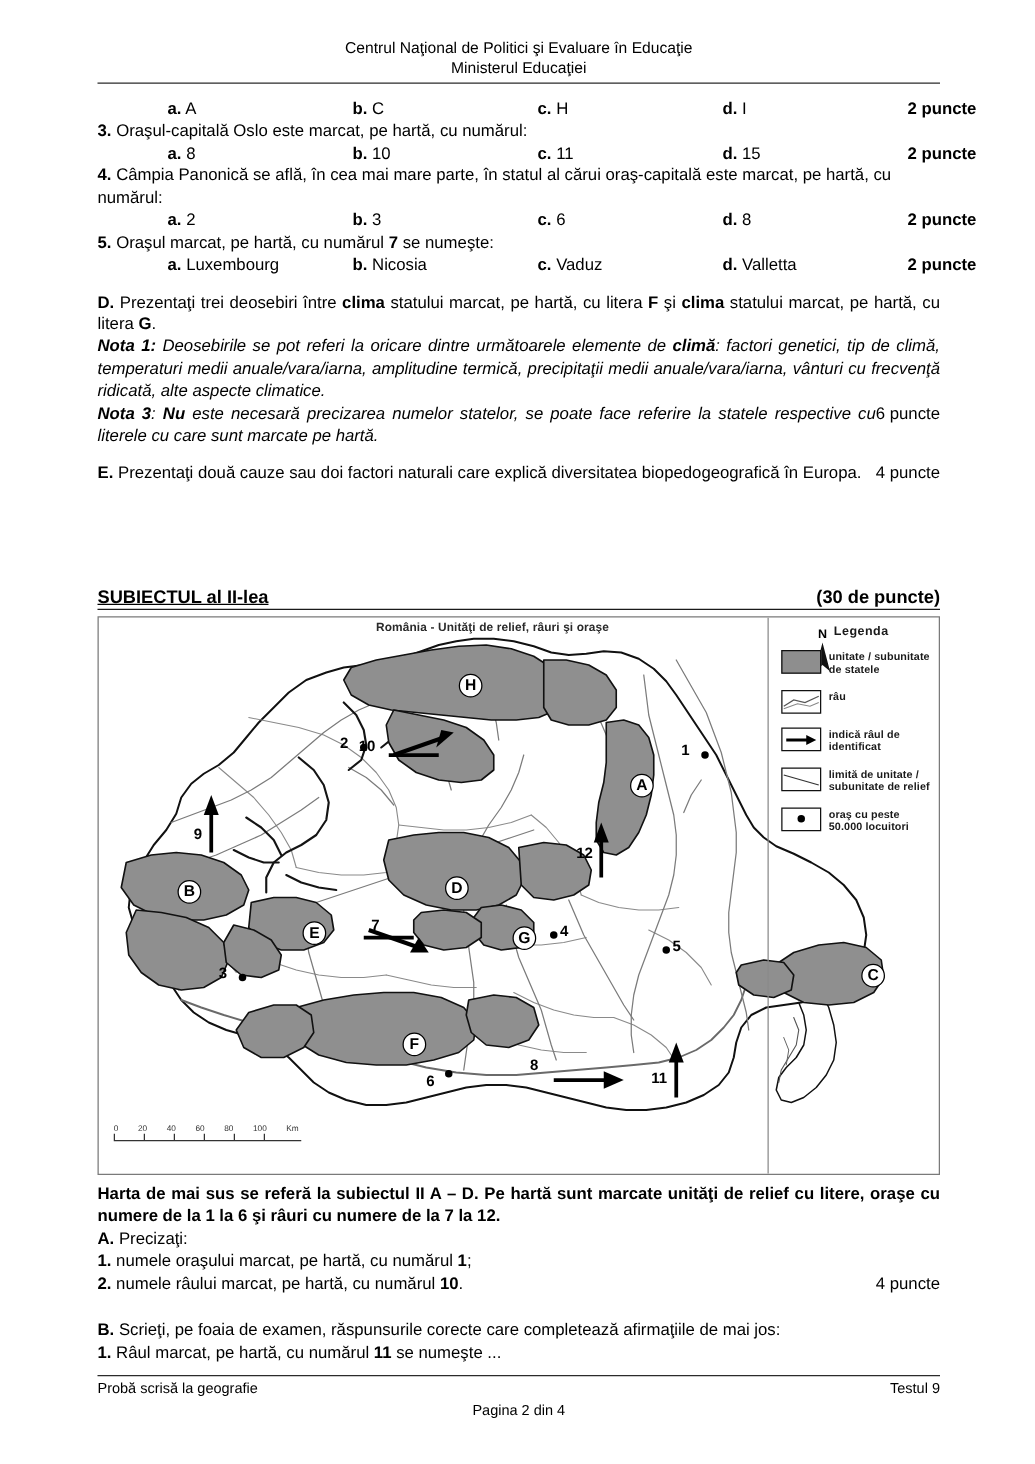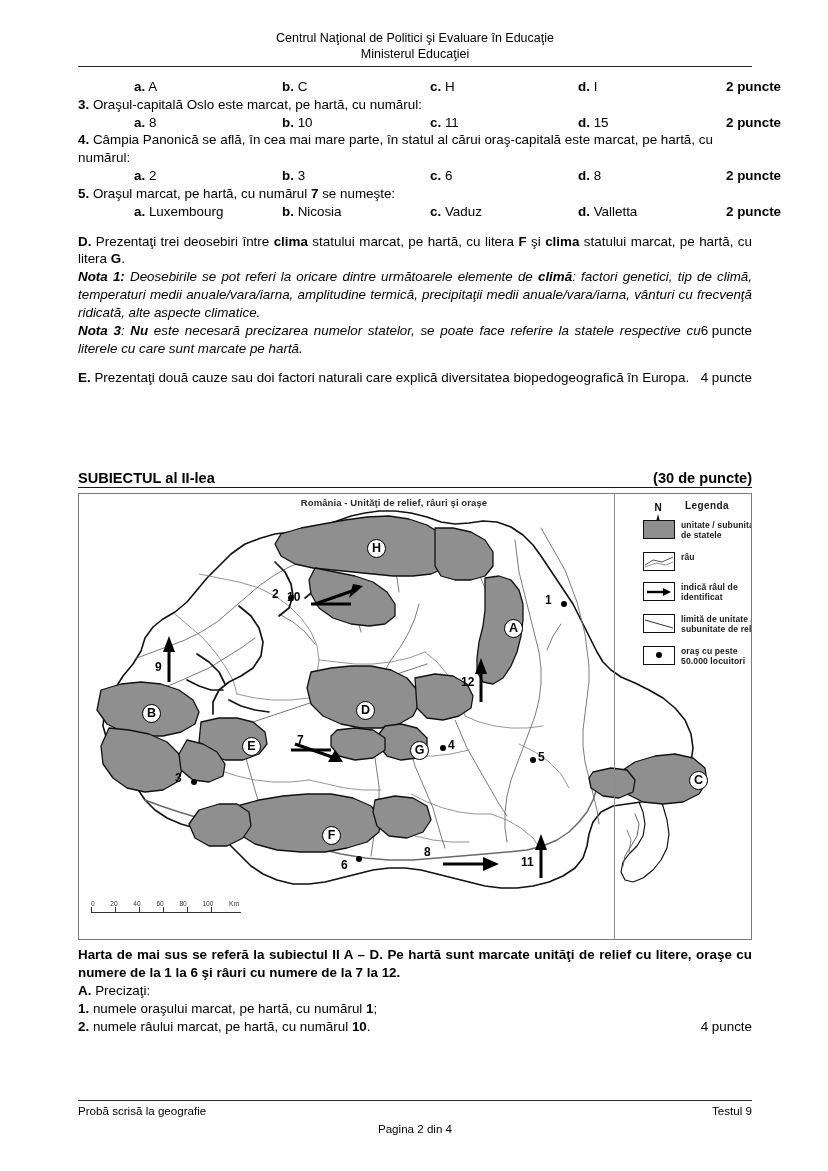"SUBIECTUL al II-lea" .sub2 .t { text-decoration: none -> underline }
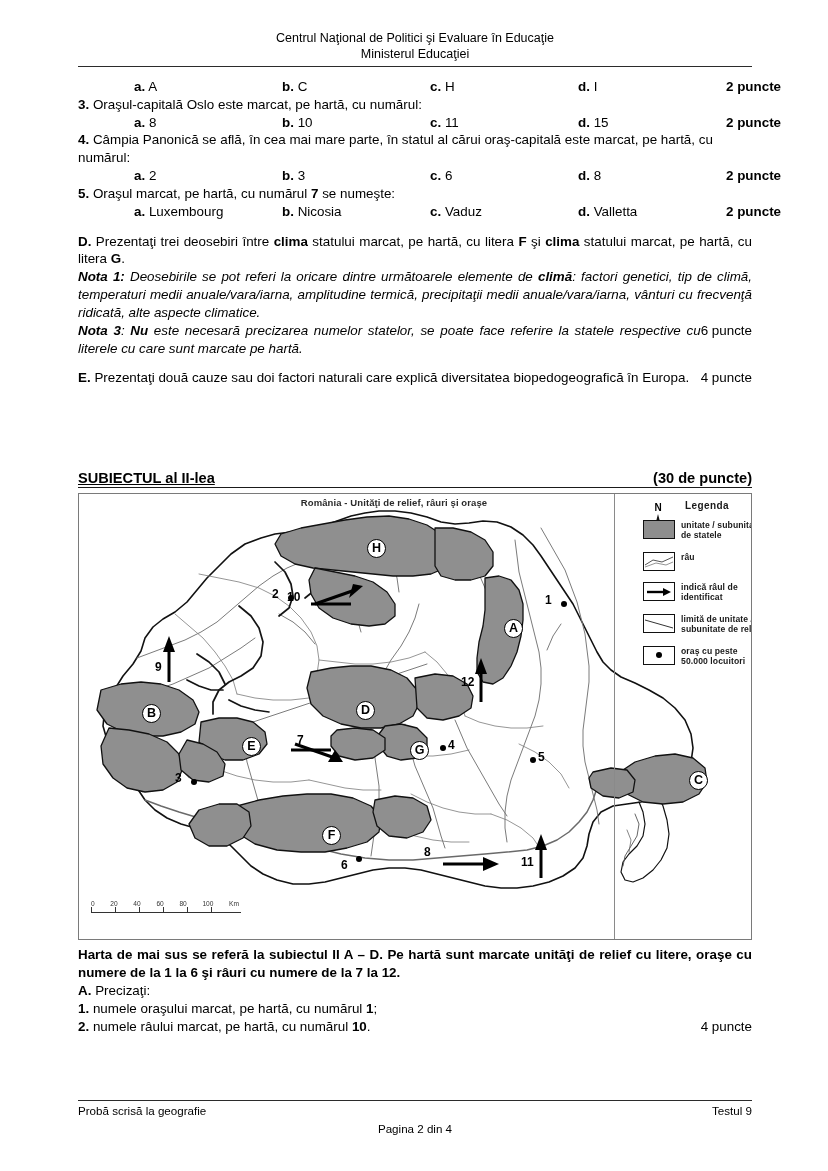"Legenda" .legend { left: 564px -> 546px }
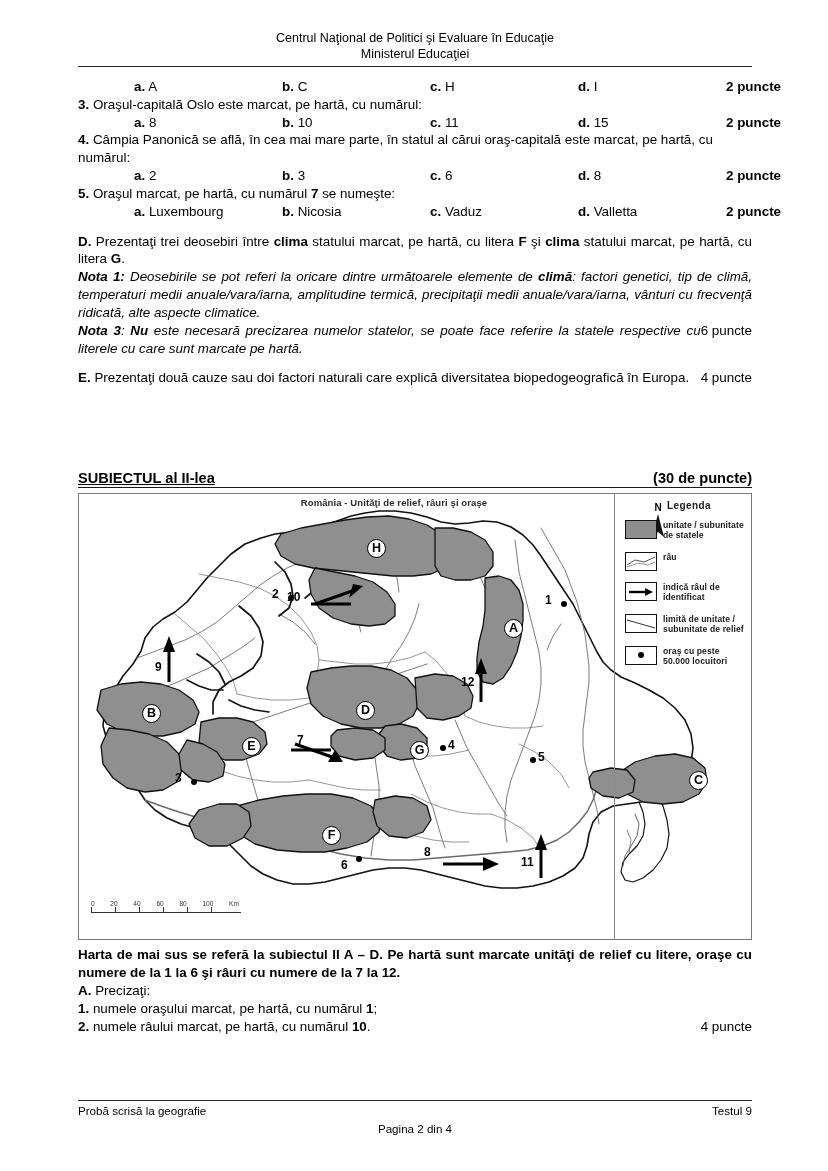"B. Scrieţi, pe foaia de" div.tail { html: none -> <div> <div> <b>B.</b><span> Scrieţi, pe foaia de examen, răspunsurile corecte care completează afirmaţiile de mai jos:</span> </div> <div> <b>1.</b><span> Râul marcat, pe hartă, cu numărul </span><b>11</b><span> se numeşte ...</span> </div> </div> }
########
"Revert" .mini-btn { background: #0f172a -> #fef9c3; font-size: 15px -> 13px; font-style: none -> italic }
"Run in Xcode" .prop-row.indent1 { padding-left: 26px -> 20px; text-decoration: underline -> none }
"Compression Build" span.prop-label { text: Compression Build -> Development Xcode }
########
**To do**
With the pictures omitted, copy exactly the lines of the listing above starting at the line containing "text-decoration: none ->" and ending at the line containing "html: none ->", both included.

**Solution to this exercise**
"SUBIECTUL al II-lea" .sub2 .t { text-decoration: none -> underline }
"Legenda" .legend { left: 564px -> 546px }
"B. Scrieţi, pe foaia de" div.tail { html: none -> <div> <div> <b>B.</b><span> Scrieţi, pe foaia de examen, răspunsurile corecte care completează afirmaţiile de mai jos:</span> </div> <div> <b>1.</b><span> Râul marcat, pe hartă, cu numărul </span><b>11</b><span> se numeşte ...</span> </div> </div> }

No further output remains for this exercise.